*** Opening of MATERIAL PROVIDED ***

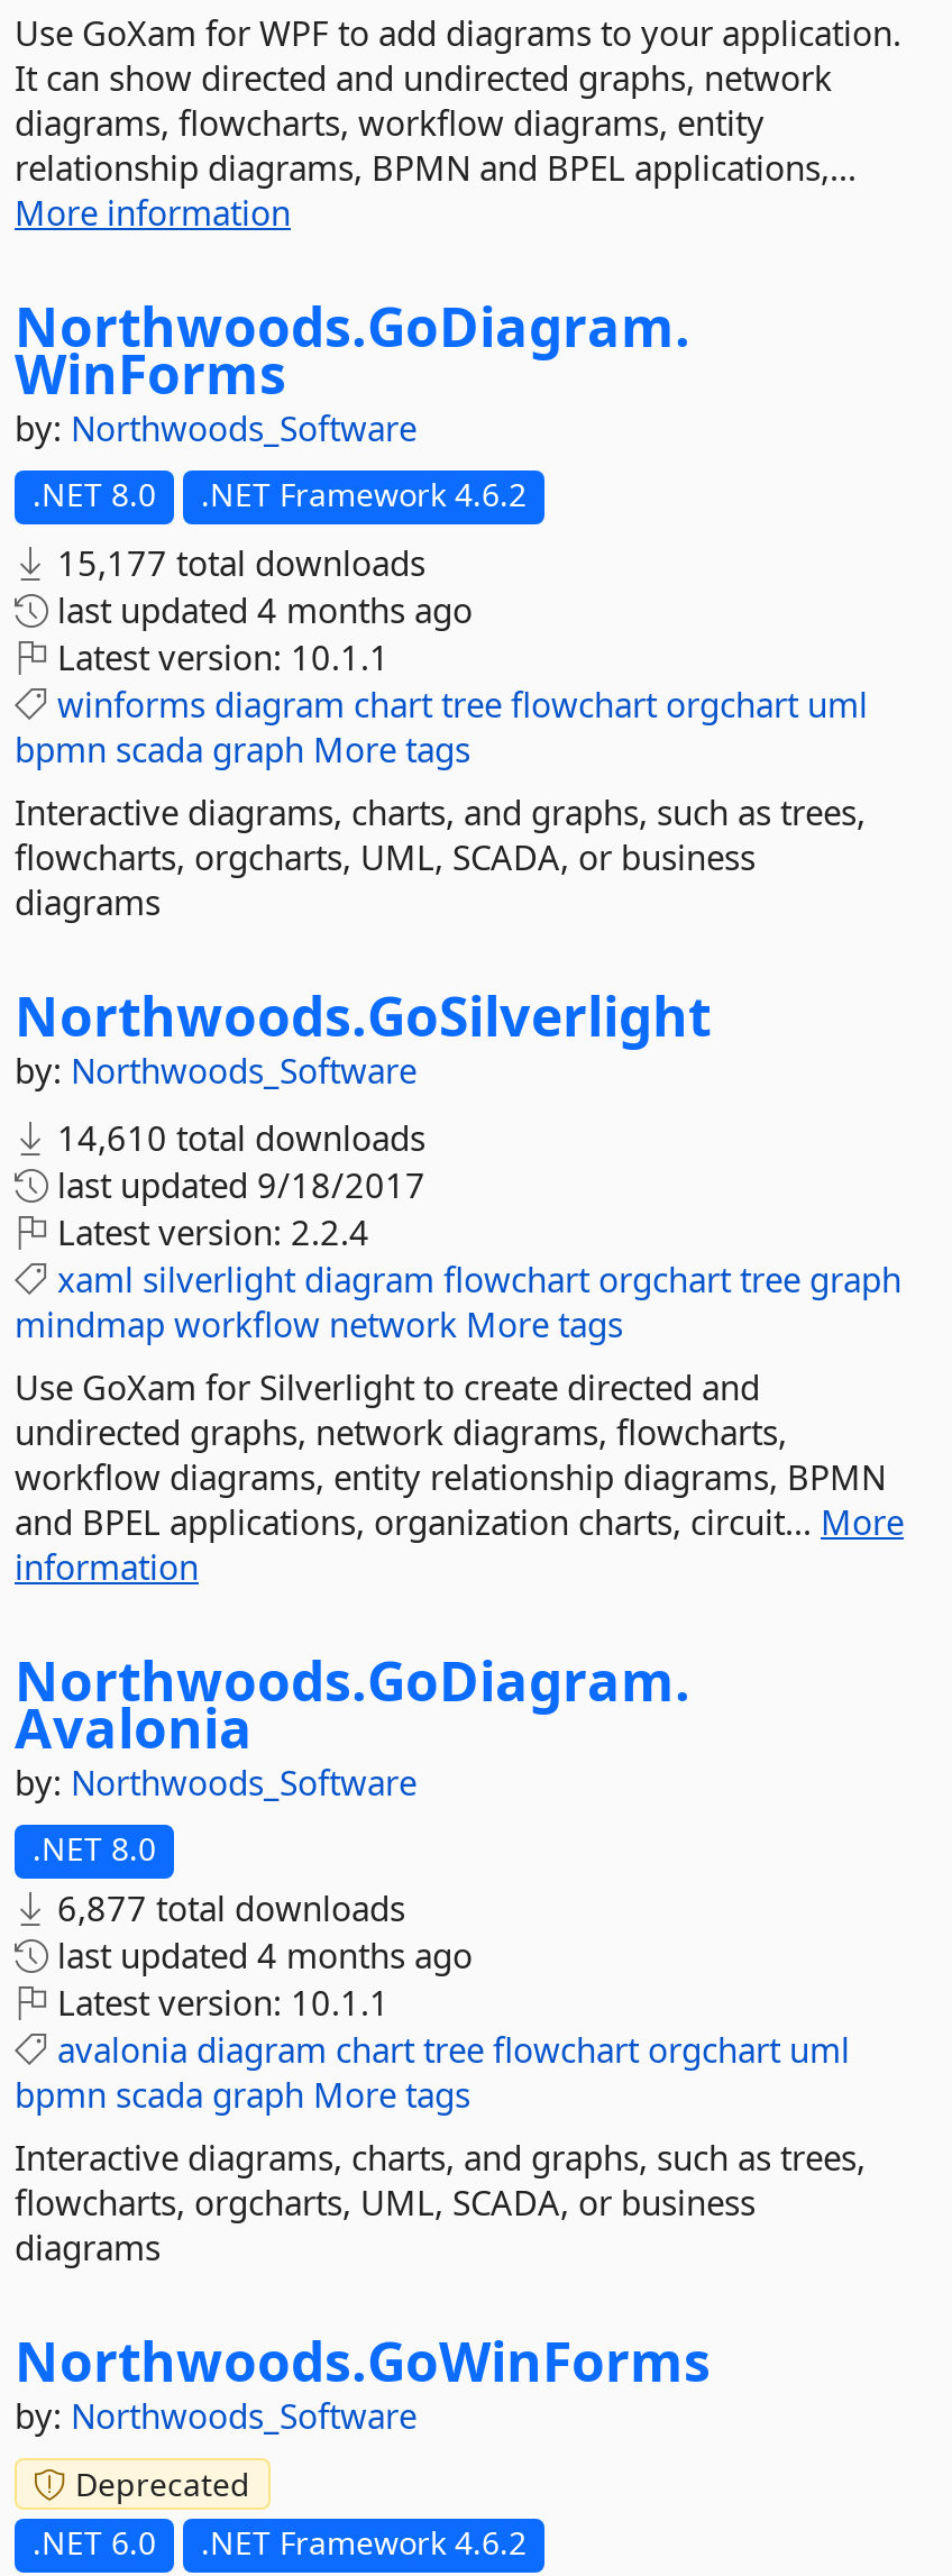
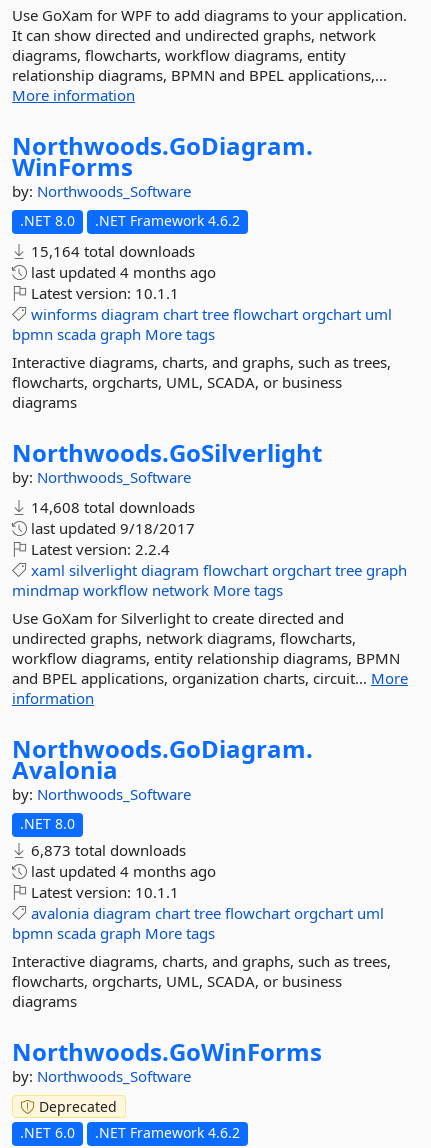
[48,540,425,585] 15,177 total downloads -> [27,241,195,261] 15,164 total downloads
[48,1115,425,1160] 14,610 total downloads -> [27,497,195,517] 14,608 total downloads
[48,1885,405,1930] 6,877 total downloads -> [27,840,186,860] 6,873 total downloads

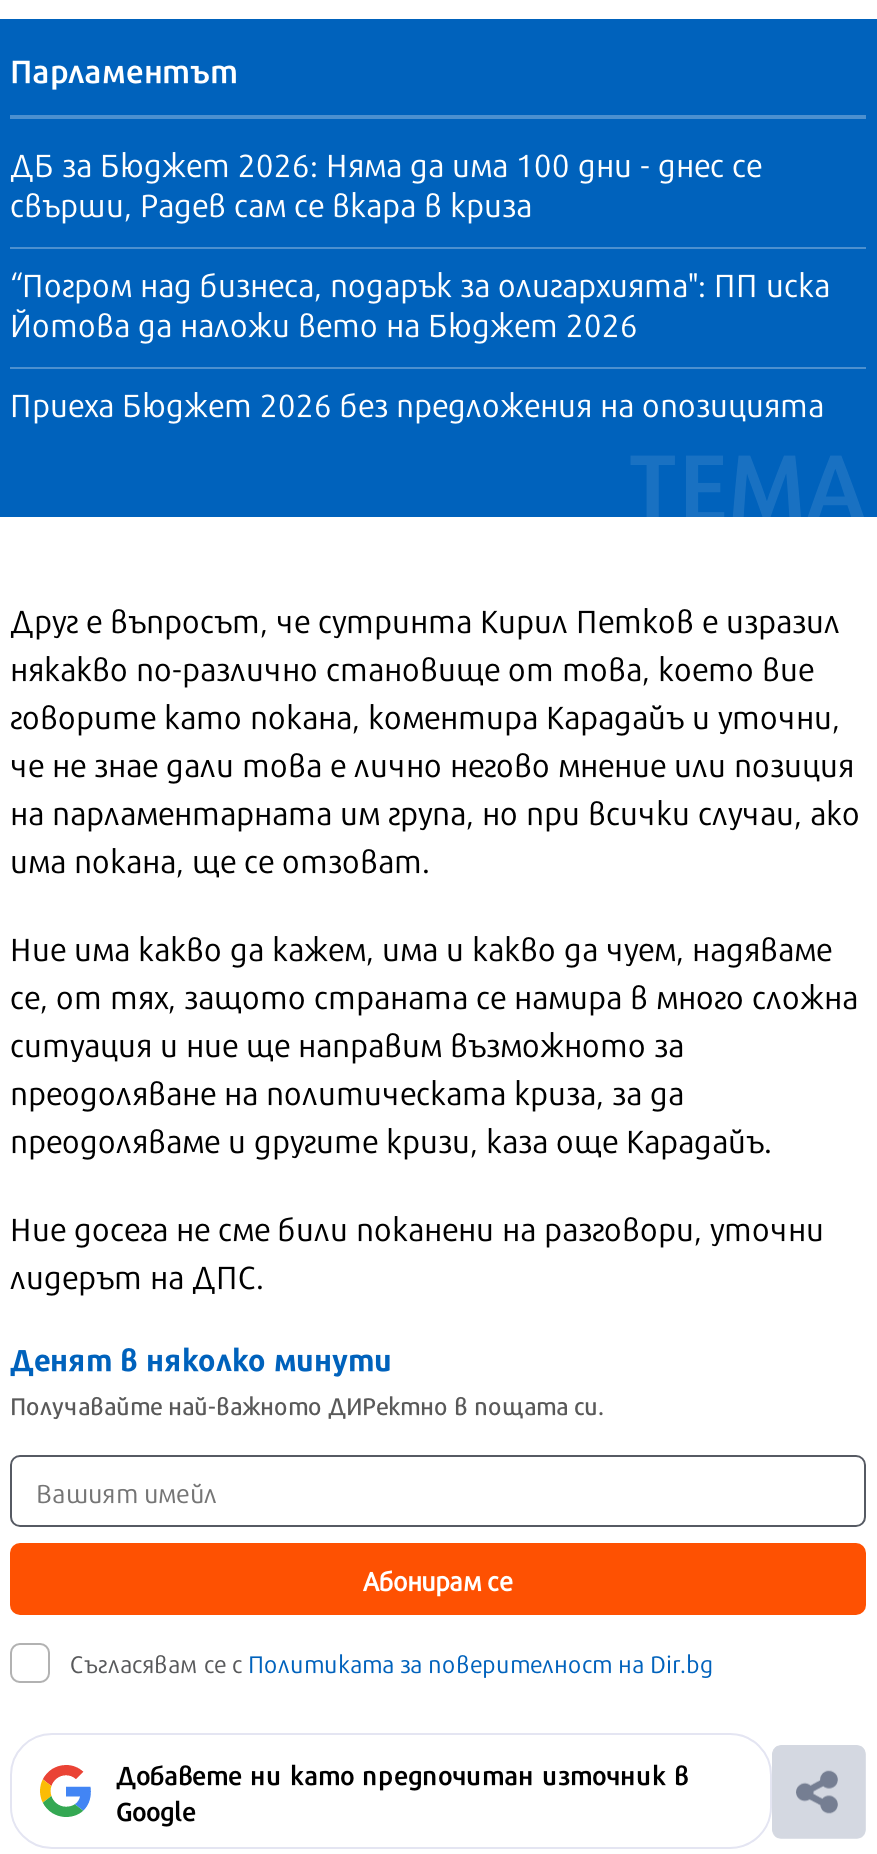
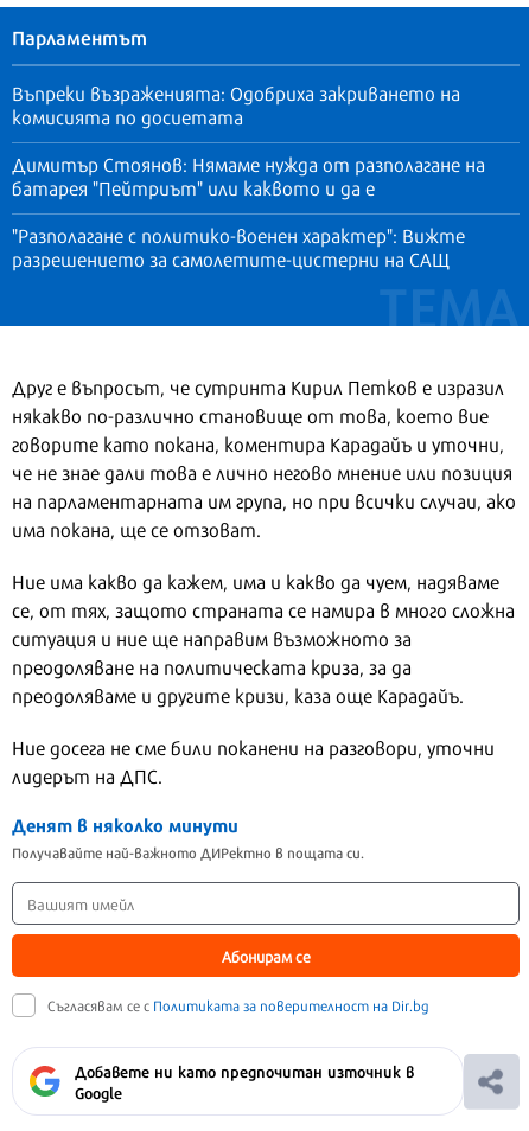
[10,139,762,227] ДБ за Бюджет 2026: Няма да има 100 дни - днес се | свърши, Радев сам се вкара в криза -> [12,78,460,130] Въпреки възраженията: Одобриха закриването на | комисията по досиетата
[10,259,830,347] “Погром над бизнеса, подарък за олигархията": ПП иска | Йотова да наложи вето на Бюджет 2026 -> [12,149,485,202] Димитър Стоянов: Нямаме нужда от разполагане на | батарея "Пейтриът" или каквото и да е
[10,379,824,427] Приеха Бюджет 2026 без предложения на опозицията -> [12,221,465,273] "Разполагане с политико-военен характер": Вижте | разрешението за самолетите-цистерни на САЩ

*** Close of MATERIAL PROVIDED ***

- **ASSIGNED TASK**: Skip the pictures and print each record exactly as it stands.

- **SOLUTION BELOW**:
[48,540,425,585] 15,177 total downloads -> [27,241,195,261] 15,164 total downloads
[48,1115,425,1160] 14,610 total downloads -> [27,497,195,517] 14,608 total downloads
[48,1885,405,1930] 6,877 total downloads -> [27,840,186,860] 6,873 total downloads

[10,139,762,227] ДБ за Бюджет 2026: Няма да има 100 дни - днес се | свърши, Радев сам се вкара в криза -> [12,78,460,130] Въпреки възраженията: Одобриха закриването на | комисията по досиетата
[10,259,830,347] “Погром над бизнеса, подарък за олигархията": ПП иска | Йотова да наложи вето на Бюджет 2026 -> [12,149,485,202] Димитър Стоянов: Нямаме нужда от разполагане на | батарея "Пейтриът" или каквото и да е
[10,379,824,427] Приеха Бюджет 2026 без предложения на опозицията -> [12,221,465,273] "Разполагане с политико-военен характер": Вижте | разрешението за самолетите-цистерни на САЩ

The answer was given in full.